Nowadays, Presto is getting much attraction from the various kind of companies all around the world. Japan is not an exception. Many companies are using Presto as their primary data processing engine.
To keep in touch with each other among the community members in Japan, we have just held the first ever Presto conference in Tokyo with welcoming Presto creators, Dain Sundstrom, Martin Traverso and David Phillips. The conference was hosted at the Tokyo office of Arm Treasure Data. This article is the summary of the conference aiming to convey the excitement in the room.
Presto: Current and Future
First of all, Presto creators introduced their work in these days and software foundation launched in the last year. They covered the following changes and enhancements achieved by the community recently.
- Presto Software Foundation
- New Connectors
- Apache Ranger
Attendees can also learn several plans that will happen shortly.
- The plan to support more complex pushdown to connectors
- Case-sensitive identifier
- Timestamp semantics
- Dynamic filtering
- Connectors such as Iceberg, Kinesis, Druid.
- Coordinator high availability
Reading The Source Code of Presto
To make attendees get used to the technical talk about Presto in the conference, Leo provided a guide for walking around the source code of Presto code. Since the Presto source code repository is enormous, it must be helpful as a leader to help developers explore the forest of the codebase.
Presto At Arm Treasure Data
Then Kai (it’s me) provides an overview of how Arm Treasure Data uses Presto in their service. Presto is heavily used to support many enterprise use cases, including IoT data analysis, and it is becoming the hub component processing high throughput workload from many kinds of clients such as Spark, ODBC and JDBC.
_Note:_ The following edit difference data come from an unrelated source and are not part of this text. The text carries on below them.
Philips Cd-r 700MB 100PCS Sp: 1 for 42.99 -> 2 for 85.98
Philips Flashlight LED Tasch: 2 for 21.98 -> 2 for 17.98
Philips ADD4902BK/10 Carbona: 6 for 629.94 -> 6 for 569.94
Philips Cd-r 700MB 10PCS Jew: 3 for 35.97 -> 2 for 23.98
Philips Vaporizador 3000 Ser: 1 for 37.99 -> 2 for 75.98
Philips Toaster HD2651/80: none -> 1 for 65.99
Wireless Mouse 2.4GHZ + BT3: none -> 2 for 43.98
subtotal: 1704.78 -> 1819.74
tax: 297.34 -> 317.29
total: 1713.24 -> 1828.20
Large Scale Migration from Hive to Presto in Yahoo! JAPAN
We could learn how hard to migrate large scale workload from Hive to Presto from the presentation given by Star from Yahoo! Japan. Quite a few people seem to be interested in the tool they have created to convert HiveQL into Presto SQL. They might have faced the same type of challenges.
Presto At LINE
LINE is the biggest company providing the mobile communication tool in Japan (say WhatsApp in Japan). Wataru Yukawa, Yuya Ebihara gave us how they can improve their platform with collaborating with the community. We could find difficulty and challenge primarily provoked by the dependencies on other Hadoop ecosystems such as HDFS and Spark.
One notable thing in the session was the question about the discussion of how to make the error message excellent provided by Presto. David and creators are genuinely caring about the error message shown by the system. To reduce the time consumed to deal with the inquiry about the error, improving the error message is one of the best options. That’s the primary reason to maintain the error message easy to understand.
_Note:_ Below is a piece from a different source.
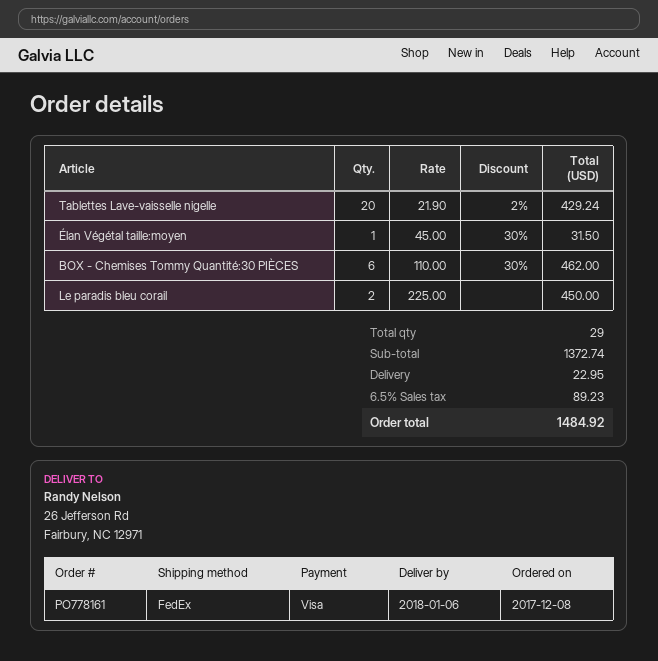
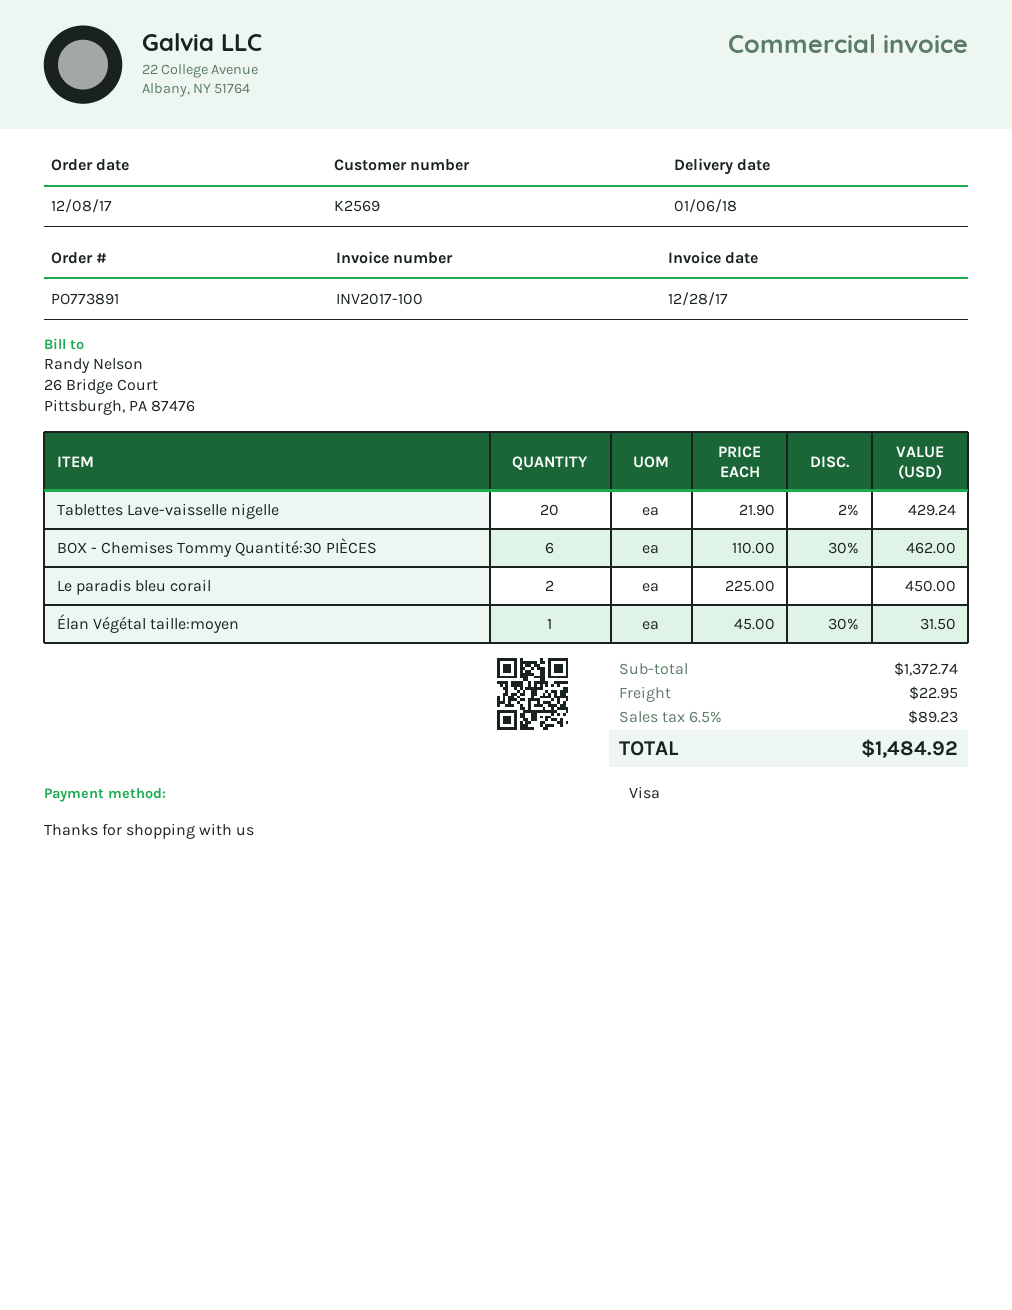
order number: PO778161 -> PO773891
At the end of the conference, attendees got a chance to freely ask Presto creators about a bunch of topics not only Presto technical thing but also their working style, or thoughts. Here is a part of the list of Q&A talked at the conference.
Q: What do you expect most from Japan community?
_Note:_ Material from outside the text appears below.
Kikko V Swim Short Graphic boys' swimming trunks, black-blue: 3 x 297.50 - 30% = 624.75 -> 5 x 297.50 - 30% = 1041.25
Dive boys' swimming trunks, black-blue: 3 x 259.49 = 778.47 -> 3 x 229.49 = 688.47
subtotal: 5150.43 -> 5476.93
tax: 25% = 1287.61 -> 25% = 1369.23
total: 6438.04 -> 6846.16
Considering the communication in the Israel community, gaining the diversity of the use case will make Presto better. We are expecting that kind of diversity. Japan surely has a unique community to solve the difficulty. Having a Japanese slack channel might be a good idea to help each other :)
Q: How do you review the pull request code? How to keep the quality of the code review process?
Code review difficulty depends on the complexity of PR itself. We use IntelliJ extensively to read the code base. There are mainly two things to keep the code review quality. One is that involving the actual code review will make you a good reviewer. Another thing is automating minor checks such as code style. These things are helpful to keep the code review process functional.
Make it readable is the most important thing in the Presto codebase.
- Do not use the abbreviation and slang because not everyone can understand these words at a glance
- Write comment -> Write code -> Delete comment. That is the process to make the code readable itself.
Q: SQL on Everything approach vs. pursuing the performance. Which direction should Presto move forward?
It depends on the community decision. However, along with the discussion with several companies in the community, even not a single company does not show much concern about the performance of Presto.
This conference was the first ever Presto conference inviting the Presto creators in Tokyo. We were able to have an exciting discussion with the community developers and creators. One of the great things we could find in the conference was the enthusiasm of creators to make Presto usable by every developer. They are genuinely caring about the error message checked by users, code quality read by developers. Thanks to this type of good usability from the viewpoint of both users and developers, Presto keeps gaining attraction from the community.
That was a great time to have many conversations with the community members. We really appreciate developers in the community and creators. Thank you so much for coming to the conference and see you next time!